Re: [PATCH] PCI: Disable RRS polling for Intel SSDPE2KX020T8 nvme

Hui Wang <hui.wang@xxxxxxxxxxxxx> · Mon, 16 Jun 2025 19:55:03 +0800

On 6/13/25 00:48, Bjorn Helgaas wrote:
[+cc VMD folks]

On Wed, Jun 11, 2025 at 06:14:42PM +0800, Hui Wang wrote:
Prior to commit d591f6804e7e ("PCI: Wait for device readiness with
Configuration RRS"), this Intel nvme [8086:0a54] works well. Since
that patch is merged to the kernel, this nvme stops working.

Through debugging, we found that commit introduces the RRS polling in
the pci_dev_wait(), for this nvme, when polling the PCI_VENDOR_ID, it
will return ~0 if the config access is not ready yet, but the polling
expects a return value of 0x0001 or a valid vendor_id, so the RRS
polling doesn't work for this nvme.
Sorry for breaking this, and thanks for all your work in debugging
this!  Issues like this are really hard to track down.
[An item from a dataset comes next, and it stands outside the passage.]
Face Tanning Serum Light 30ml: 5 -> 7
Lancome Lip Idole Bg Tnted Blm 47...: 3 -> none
I would think we would have heard about this earlier if the NVMe
device were broken on all systems.  Maybe there's some connection with
VMD?  From the non-working dmesg log in your bug report
(https://bugs.launchpad.net/ubuntu/+source/linux/+bug/2111521/+attachment/5879970/+files/dmesg-60.txt):

   DMI: ASUSTeK COMPUTER INC. ESC8000 G4/Z11PG-D24 Series, BIOS 5501 04/17/2019
   vmd 0000:d7:05.5: PCI host bridge to bus 10000:00
   pci 10000:00:02.0: [8086:2032] type 01 class 0x060400 PCIe Root Port
   pci 10000:00:02.0: PCI bridge to [bus 01]
   pci 10000:00:02.0: bridge window [mem 0xf8000000-0xf81fffff]: assigned
   pci 10000:01:00.0: [8086:0a54] type 00 class 0x010802 PCIe Endpoint
   pci 10000:01:00.0: BAR 0 [mem 0x00000000-0x00003fff 64bit]
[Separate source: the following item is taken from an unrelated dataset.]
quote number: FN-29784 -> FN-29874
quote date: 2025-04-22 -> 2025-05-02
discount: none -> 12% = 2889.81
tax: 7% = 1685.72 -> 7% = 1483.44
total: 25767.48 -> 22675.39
   <I think vmd_enable_domain() calls pci_reset_bus() here>

Yes, and the pci_dev_wait() is called here. With the RRS polling, will 
get a ~0 from PCI_VENDOR_ID, then will get 0xfffffff when configuring 
the BAR0 subsequently. With the original polling method, it will get 
enough delay in the pci_dev_wait(), so nvme works normally.
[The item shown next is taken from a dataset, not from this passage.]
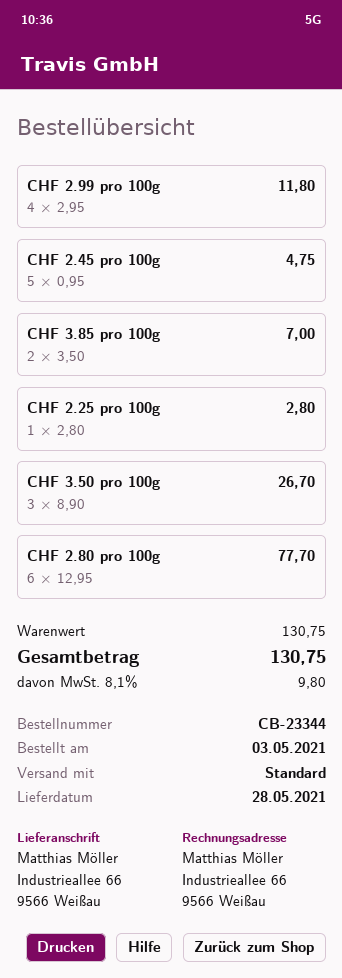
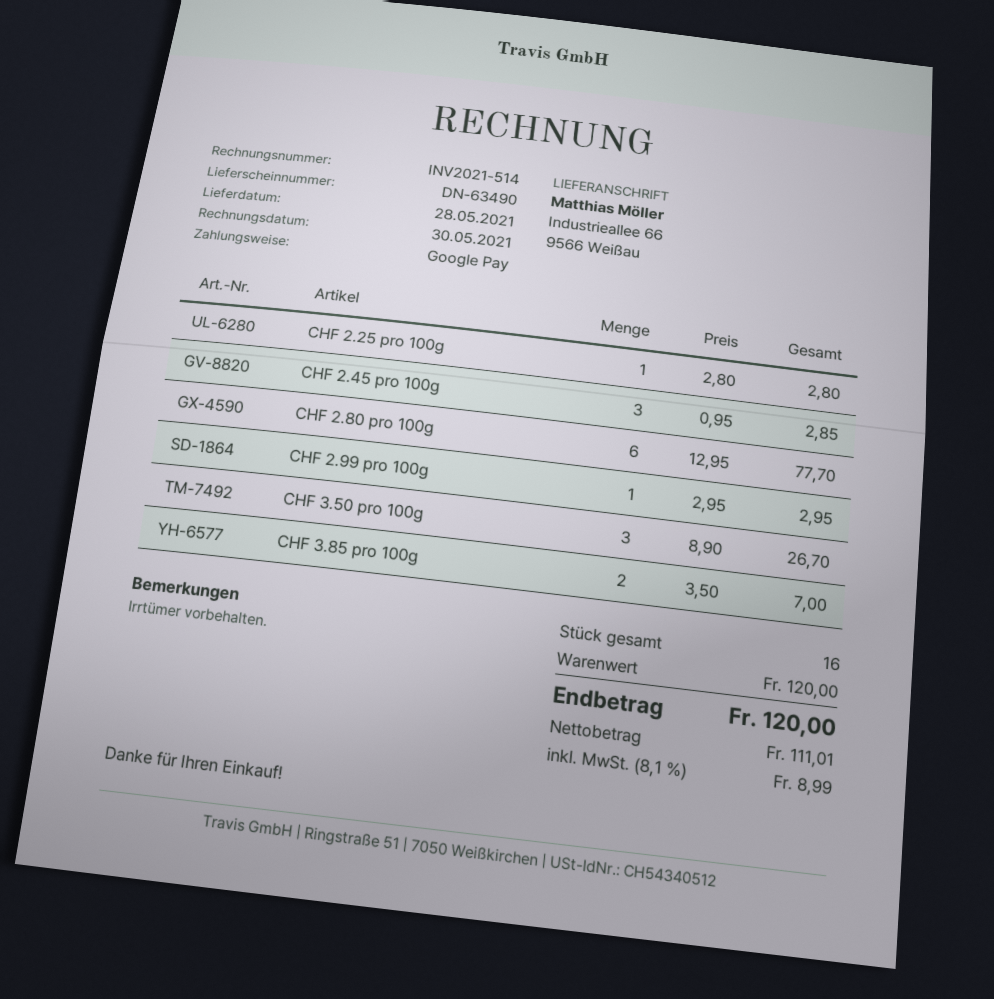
CHF 2.99 pro 100g: 4 x 2.95 = 11.80 -> 1 x 2.95 = 2.95
CHF 2.45 pro 100g: 5 x 0.95 = 4.75 -> 3 x 0.95 = 2.85
subtotal: 130.75 -> 120.00
tax: 8.1% = 9.80 -> 8.1% = 8.99
total: 130.75 -> 120.00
The line "[   10.193589] hhhhhhhhhhhhhhhhhhhhhhhhhhhh dev->device = 0a54 
id = ffffffff" is output from pci_dev_wait(), please refer to 
https://launchpadlibrarian.net/798708446/LP2111521-dmesg-test9.txt

   pci 10000:01:00.0: BAR 0 [mem 0xf8010000-0xf8013fff 64bit]: assigned
   pci 10000:01:00.0: BAR 0: error updating (high 0x00000000 != 0xffffffff)
   pci 10000:01:00.0: BAR 0 [mem 0xf8010000-0xf8013fff 64bit]: assigned
   pci 10000:01:00.0: BAR 0: error updating (0xf8010004 != 0xffffffff)
   nvme nvme0: pci function 10000:01:00.0
   nvme 10000:01:00.0: enabling device (0000 -> 0002)

Things I notice:

   - The 10000:01:00.0 NVMe device is behind a VMD bridge

   - We successfully read the Vendor & Device IDs (8086:0a54)

   - The NVMe device is uninitialized.  We successfully sized the BAR,
     which included successful config reads and writes.  The BAR
     wasn't assigned by BIOS, which is normal since it's behind VMD.

   - We allocated space for BAR 0 but the config writes to program the
     BAR failed.  The read back from the BAR was 0xffffffff; probably a
     PCIe error, e.g., the NVMe device didn't respond.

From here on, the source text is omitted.